::: Data provided :::
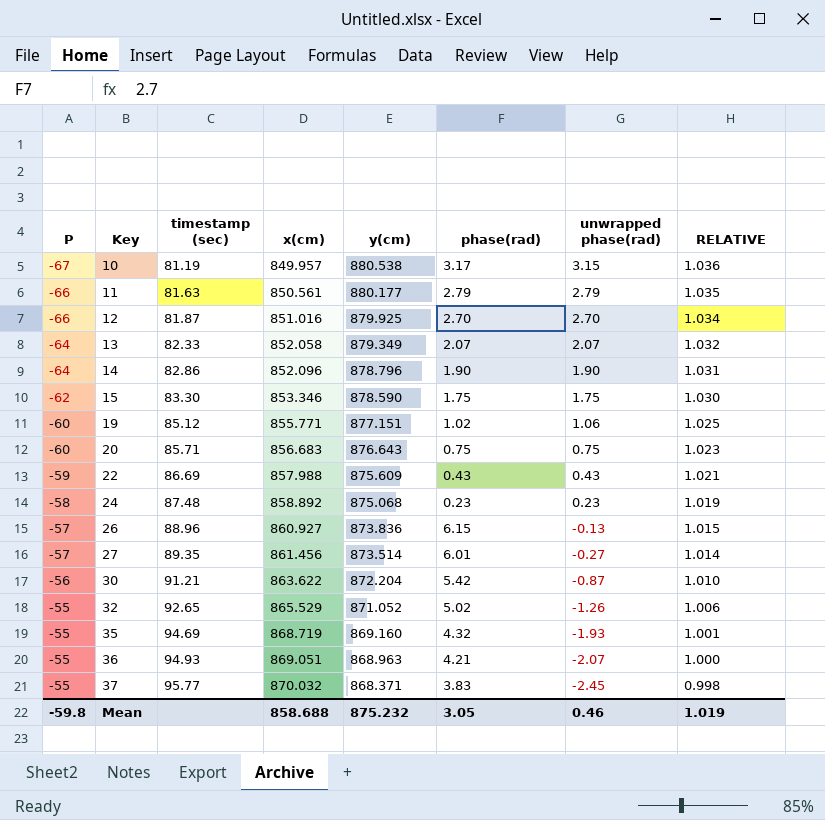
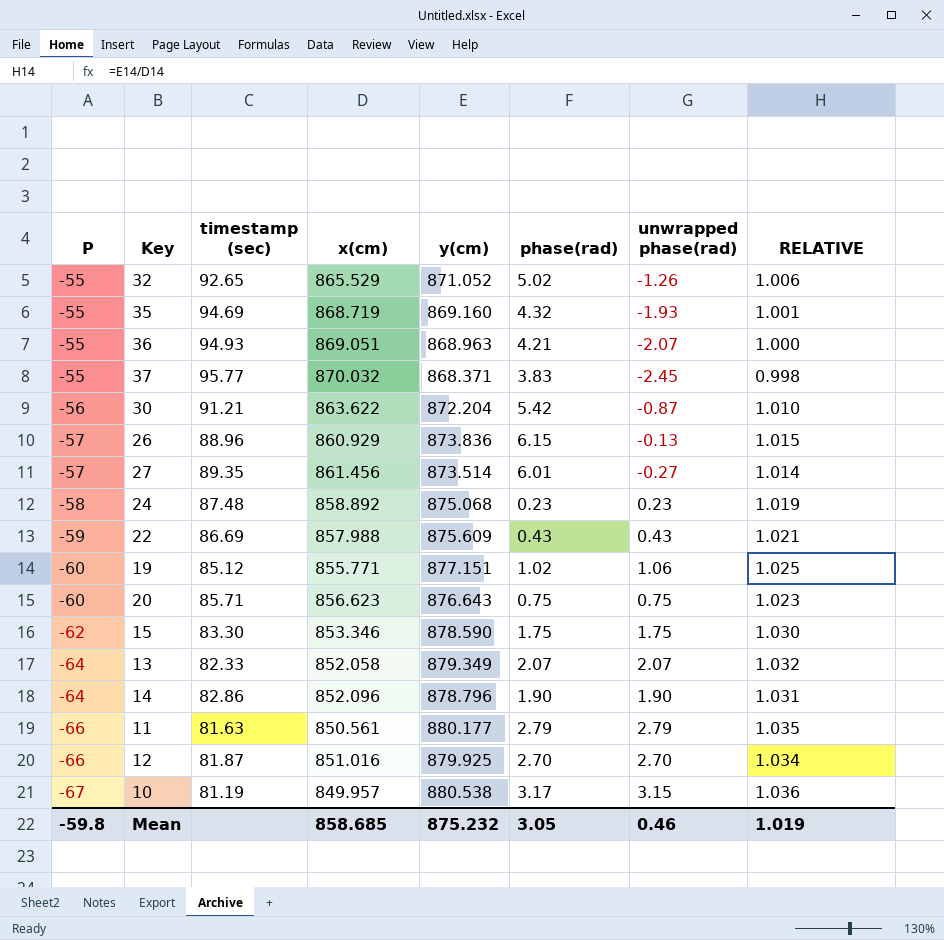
row order: P ascending -> P descending
26 | x(cm): 860.927 -> 860.929
20 | x(cm): 856.683 -> 856.623
Mean | x(cm): 858.688 -> 858.685

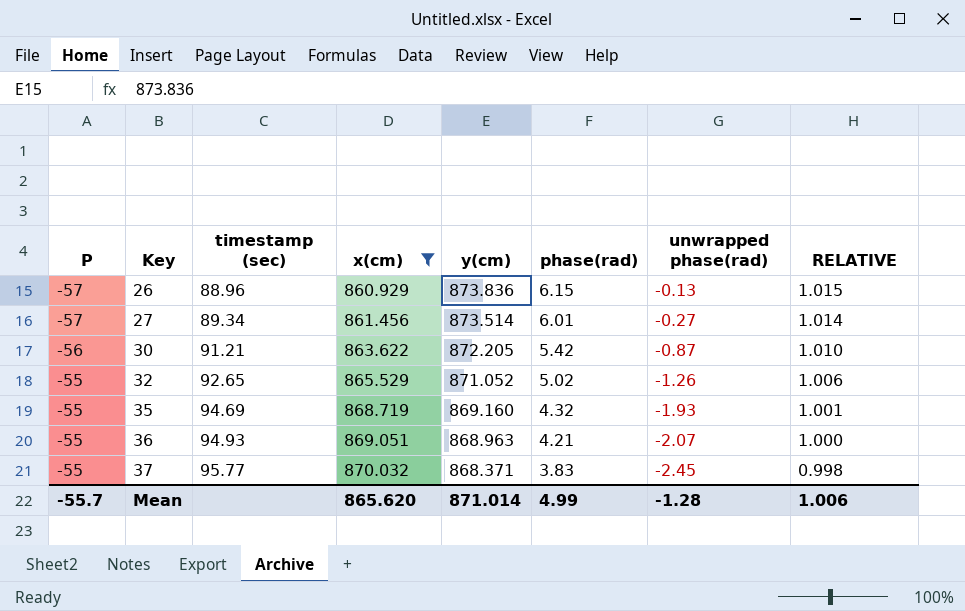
filter: none -> x(cm) >= 860.929
row order: P descending -> P ascending
27 | timestamp (sec): 89.35 -> 89.34
30 | y(cm): 872.204 -> 872.205
Mean | P: -59.8 -> -55.7
Mean | x(cm): 858.685 -> 865.620
Mean | y(cm): 875.232 -> 871.014
Mean | phase(rad): 3.05 -> 4.99
Mean | unwrapped phase(rad): 0.46 -> -1.28
Mean | RELATIVE: 1.019 -> 1.006

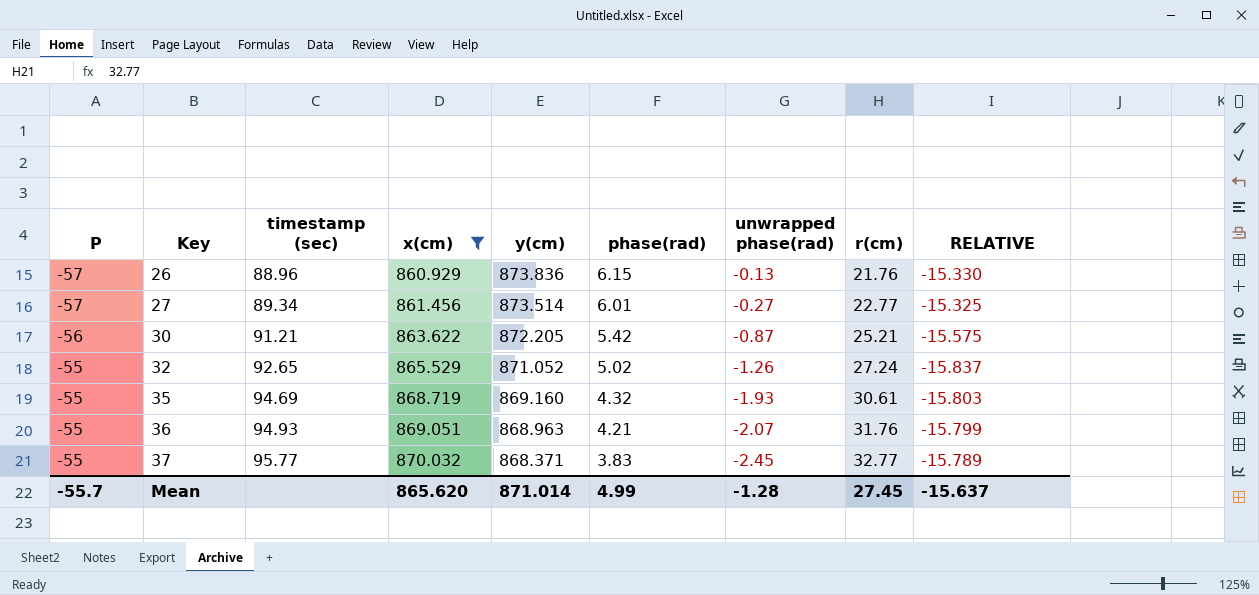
column r(cm) | position: none -> 8
column RELATIVE | formula: [y(cm)] / [x(cm)] -> [y(cm)] / [P]
Mean | RELATIVE: 1.006 -> -15.637

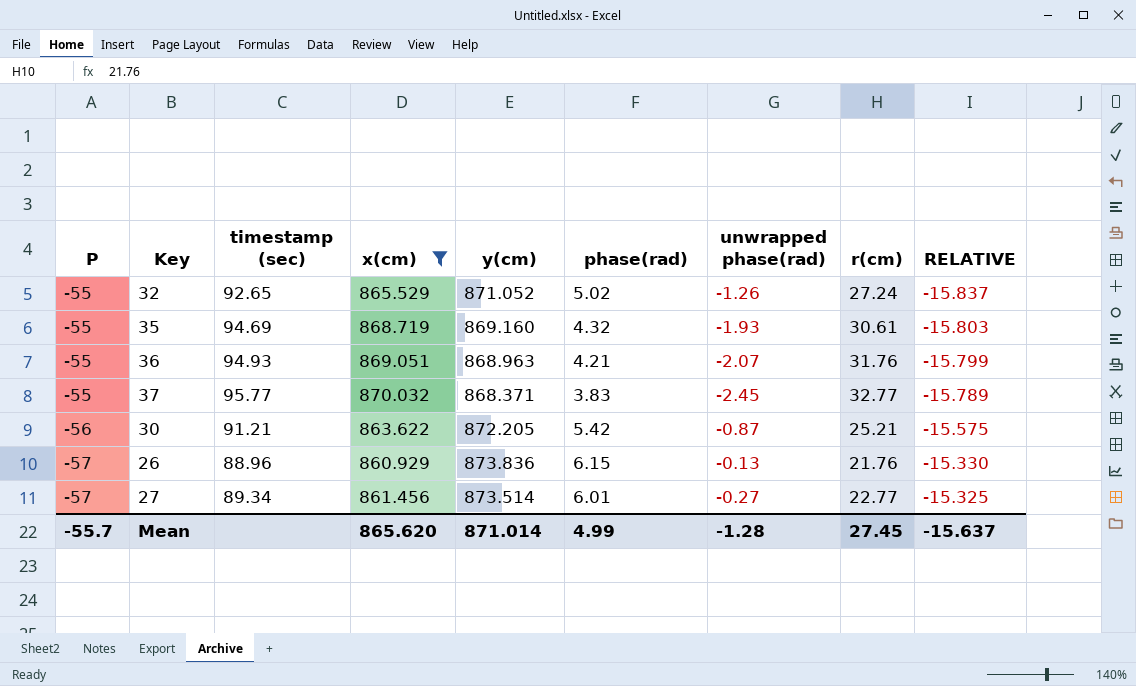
row order: P ascending -> P descending

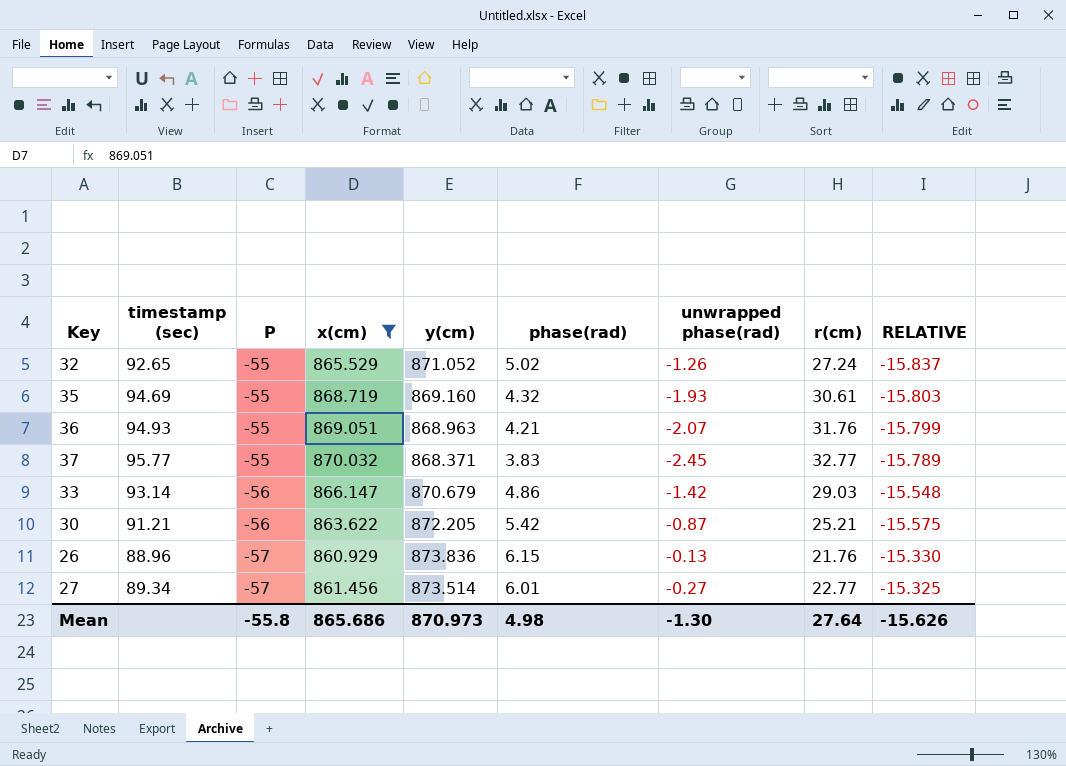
column P | position: 1 -> 3
row 33: none -> 93.14 | -56 | 866.147 | 870.679 | 4.86 | -1.42 | 29.03 | -15.548
Mean | P: -55.7 -> -55.8
Mean | x(cm): 865.620 -> 865.686
Mean | y(cm): 871.014 -> 870.973
Mean | phase(rad): 4.99 -> 4.98
Mean | unwrapped phase(rad): -1.28 -> -1.30
Mean | r(cm): 27.45 -> 27.64
Mean | RELATIVE: -15.637 -> -15.626

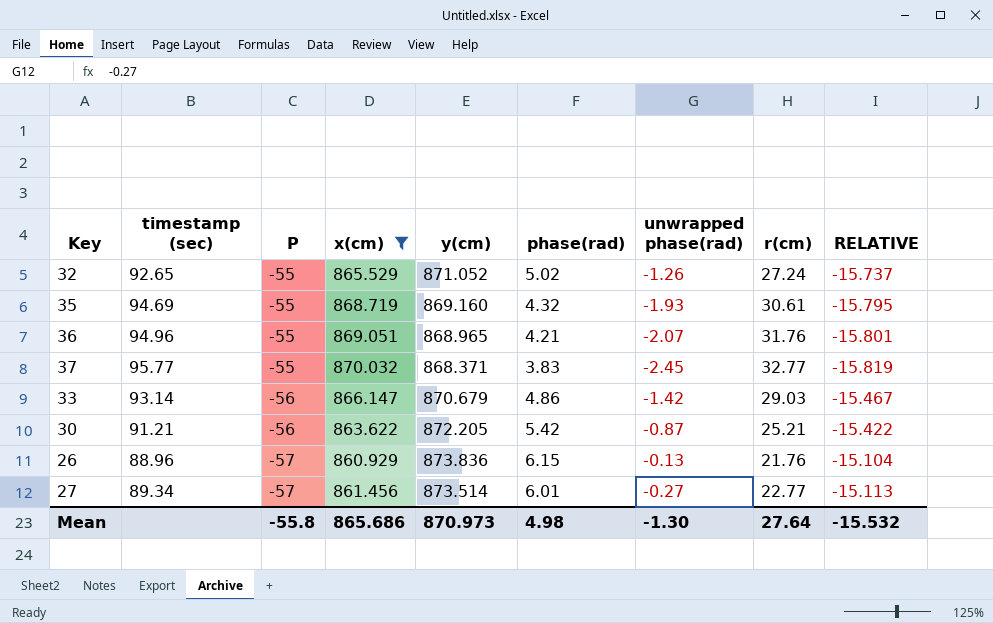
column RELATIVE | formula: [y(cm)] / [P] -> [x(cm)] / [P]
36 | timestamp (sec): 94.93 -> 94.96
36 | y(cm): 868.963 -> 868.965
Mean | RELATIVE: -15.626 -> -15.532

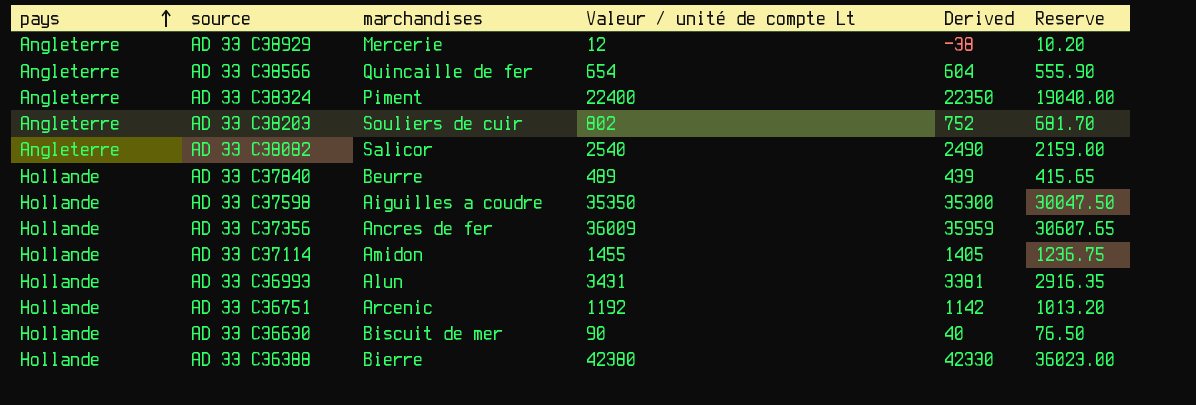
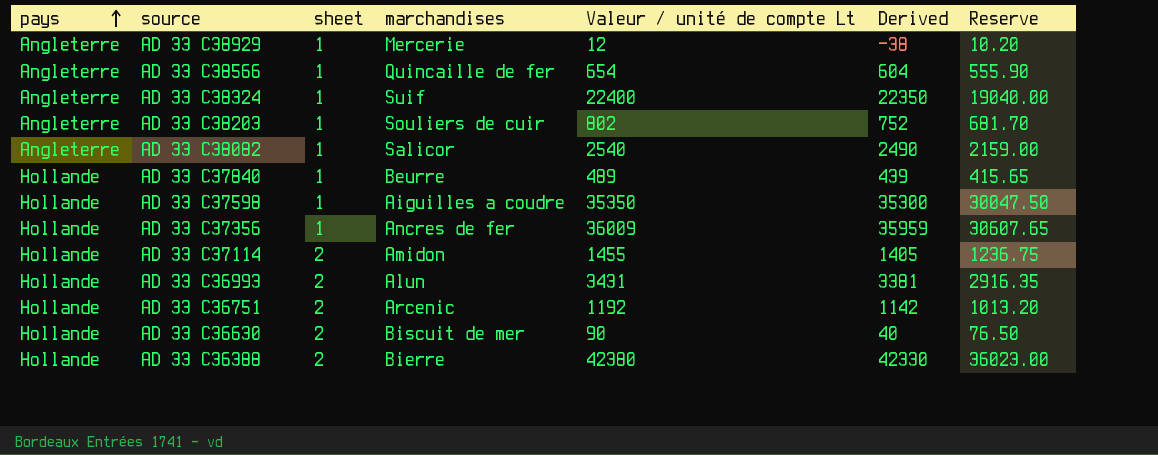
column sheet | position: none -> 3
AD 33 C38324 | marchandises: Piment -> Suif

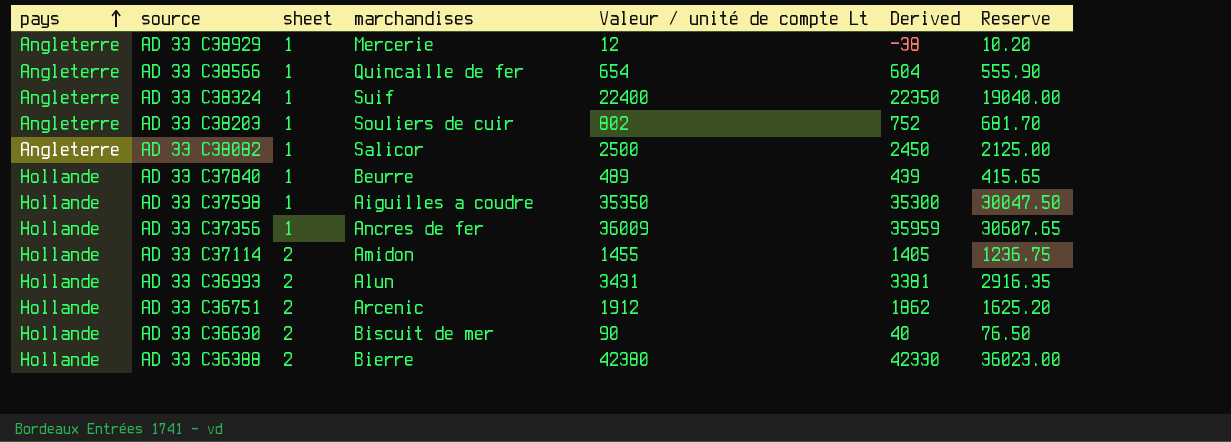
AD 33 C38082 | Valeur / unité de compte Lt: 2540 -> 2500
AD 33 C38082 | Derived: 2490 -> 2450
AD 33 C38082 | Reserve: 2159.00 -> 2125.00
AD 33 C36751 | Valeur / unité de compte Lt: 1192 -> 1912
AD 33 C36751 | Derived: 1142 -> 1862
AD 33 C36751 | Reserve: 1013.20 -> 1625.20

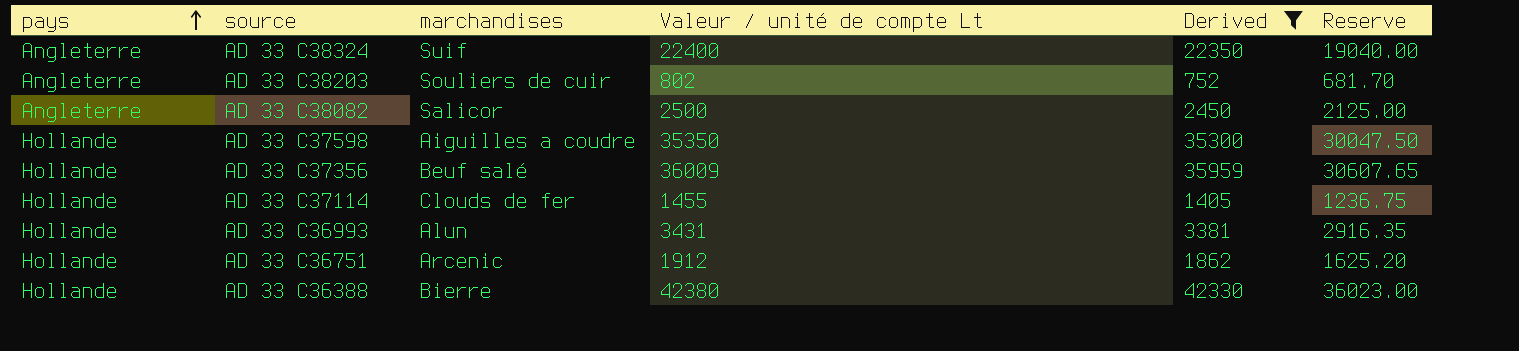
filter: none -> Derived >= 752
column sheet | position: 3 -> none
AD 33 C37356 | marchandises: Ancres de fer -> Beuf salé
AD 33 C37114 | marchandises: Amidon -> Clouds de fer

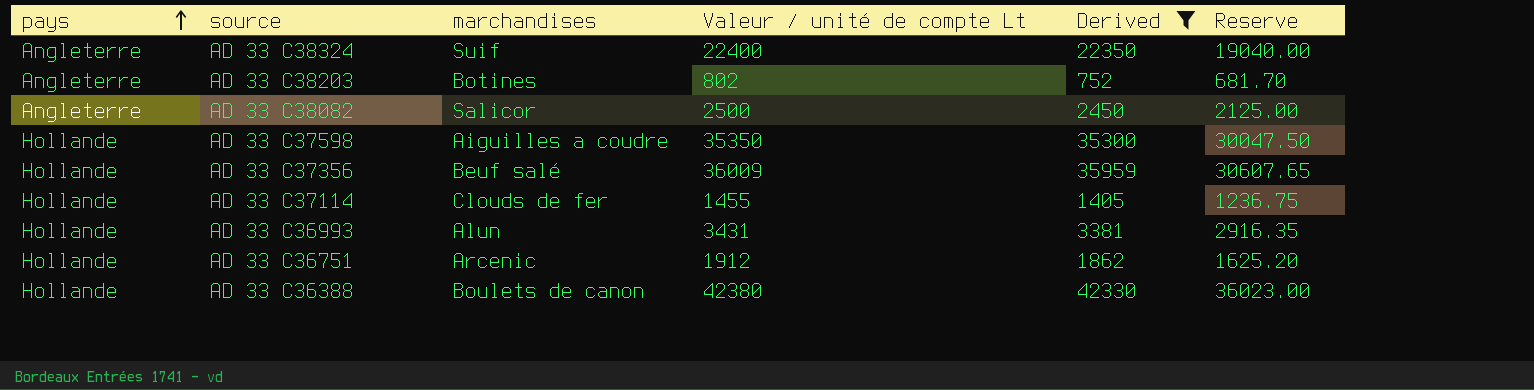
AD 33 C38203 | marchandises: Souliers de cuir -> Botines
AD 33 C36388 | marchandises: Bierre -> Boulets de canon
:::
Task instructions
Within the listing above, tally the lines holding the word "Reserve". Give the tally only.

Solution to the exercise
2